Data listing:

-------------------------

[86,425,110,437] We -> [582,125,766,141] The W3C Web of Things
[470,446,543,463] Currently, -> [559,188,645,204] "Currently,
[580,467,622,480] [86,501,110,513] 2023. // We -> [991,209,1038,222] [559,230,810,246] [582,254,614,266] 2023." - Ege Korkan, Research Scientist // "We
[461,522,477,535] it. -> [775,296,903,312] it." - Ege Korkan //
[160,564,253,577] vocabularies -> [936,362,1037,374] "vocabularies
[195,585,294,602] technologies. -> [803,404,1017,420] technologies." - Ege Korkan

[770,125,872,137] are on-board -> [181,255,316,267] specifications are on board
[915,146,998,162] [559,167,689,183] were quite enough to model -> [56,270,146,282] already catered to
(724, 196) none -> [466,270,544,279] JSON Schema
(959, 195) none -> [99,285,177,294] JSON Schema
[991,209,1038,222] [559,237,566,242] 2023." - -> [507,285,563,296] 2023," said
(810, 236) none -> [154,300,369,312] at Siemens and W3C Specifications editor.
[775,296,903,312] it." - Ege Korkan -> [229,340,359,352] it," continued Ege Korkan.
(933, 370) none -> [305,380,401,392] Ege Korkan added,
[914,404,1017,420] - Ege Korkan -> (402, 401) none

-------------------------

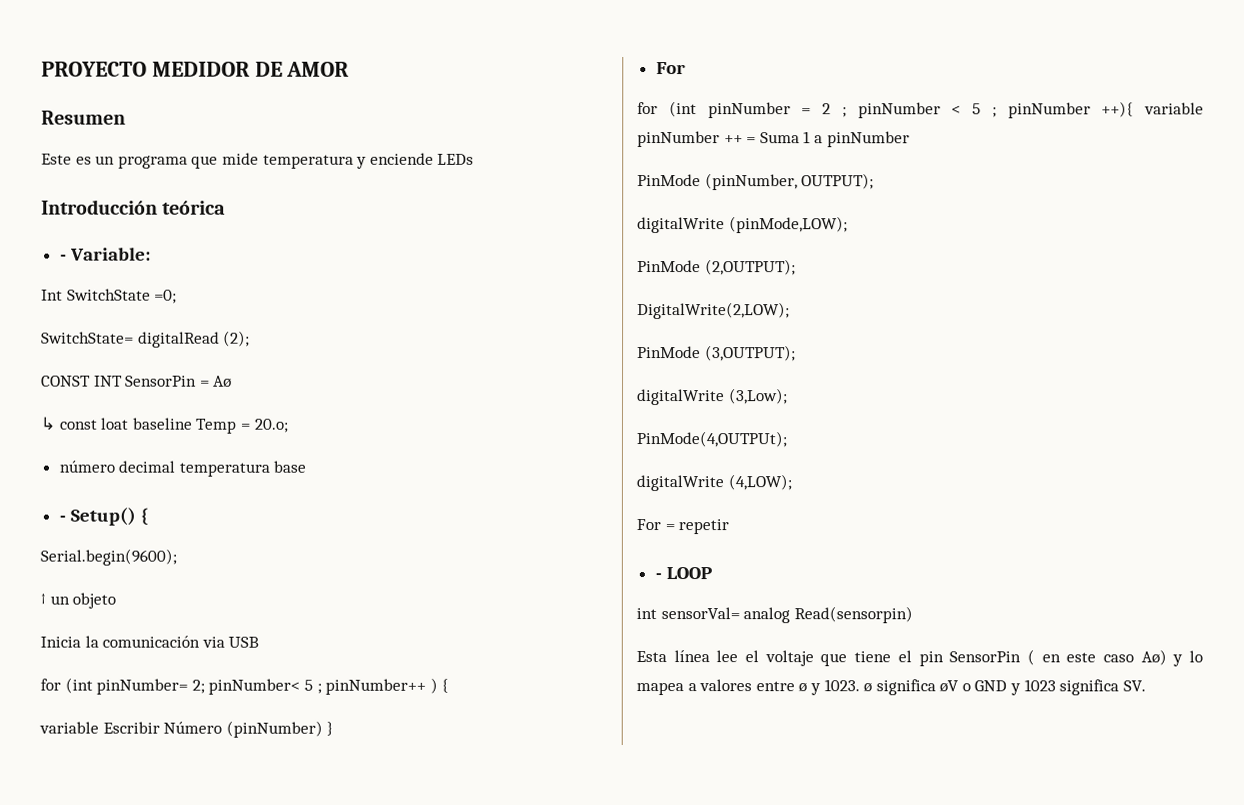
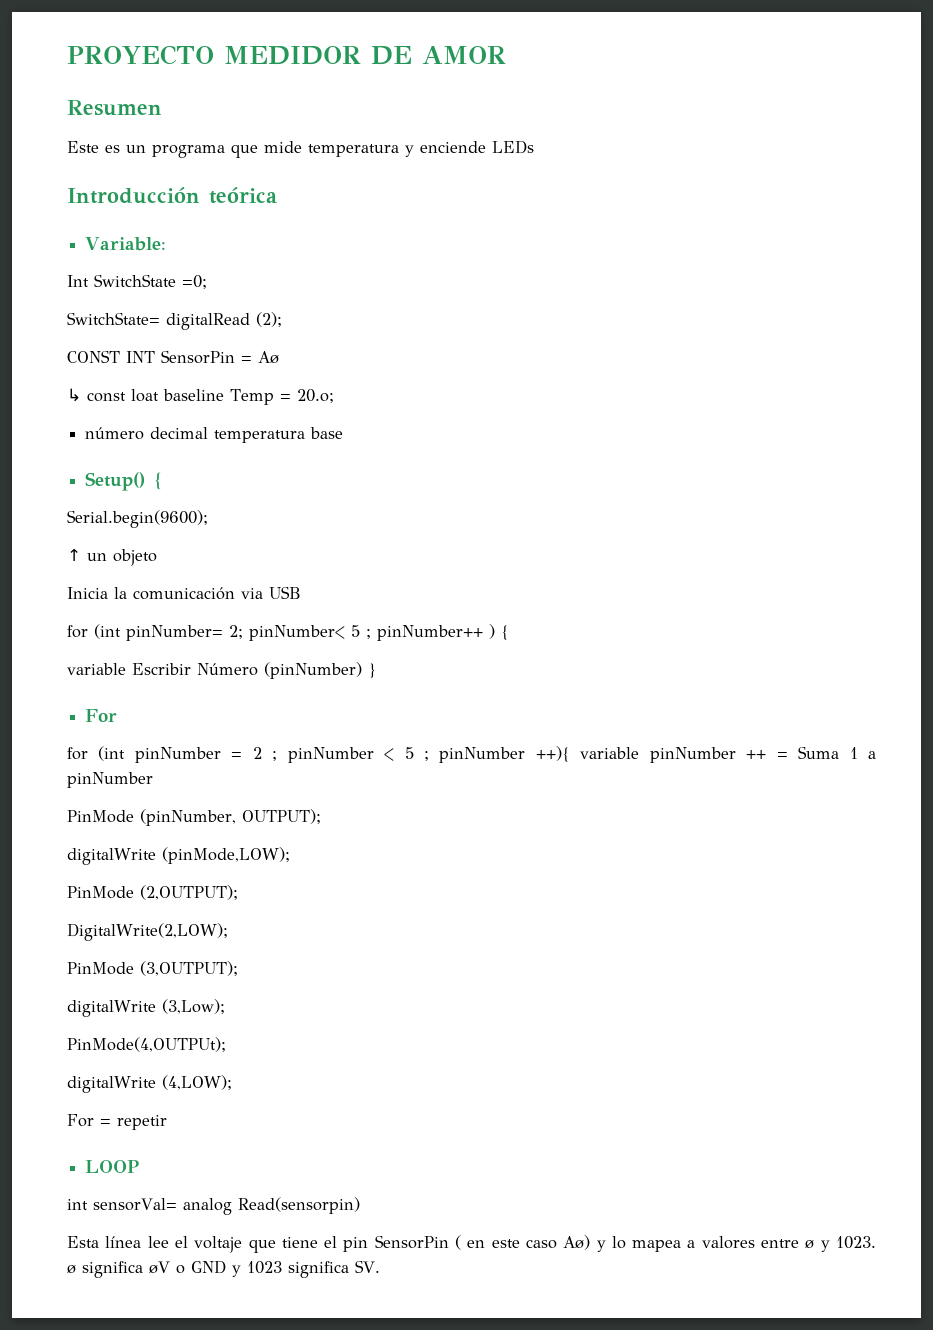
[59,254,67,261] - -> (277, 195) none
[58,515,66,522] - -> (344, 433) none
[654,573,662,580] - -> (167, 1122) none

-------------------------

Among the lines above, find the one with "[86,425,110,437] We ->" and the one with "[914,404,1017,420] - Ege". Quote both and everything between them, exactly.

Response:
[86,425,110,437] We -> [582,125,766,141] The W3C Web of Things
[470,446,543,463] Currently, -> [559,188,645,204] "Currently,
[580,467,622,480] [86,501,110,513] 2023. // We -> [991,209,1038,222] [559,230,810,246] [582,254,614,266] 2023." - Ege Korkan, Research Scientist // "We
[461,522,477,535] it. -> [775,296,903,312] it." - Ege Korkan //
[160,564,253,577] vocabularies -> [936,362,1037,374] "vocabularies
[195,585,294,602] technologies. -> [803,404,1017,420] technologies." - Ege Korkan

[770,125,872,137] are on-board -> [181,255,316,267] specifications are on board
[915,146,998,162] [559,167,689,183] were quite enough to model -> [56,270,146,282] already catered to
(724, 196) none -> [466,270,544,279] JSON Schema
(959, 195) none -> [99,285,177,294] JSON Schema
[991,209,1038,222] [559,237,566,242] 2023." - -> [507,285,563,296] 2023," said
(810, 236) none -> [154,300,369,312] at Siemens and W3C Specifications editor.
[775,296,903,312] it." - Ege Korkan -> [229,340,359,352] it," continued Ege Korkan.
(933, 370) none -> [305,380,401,392] Ege Korkan added,
[914,404,1017,420] - Ege Korkan -> (402, 401) none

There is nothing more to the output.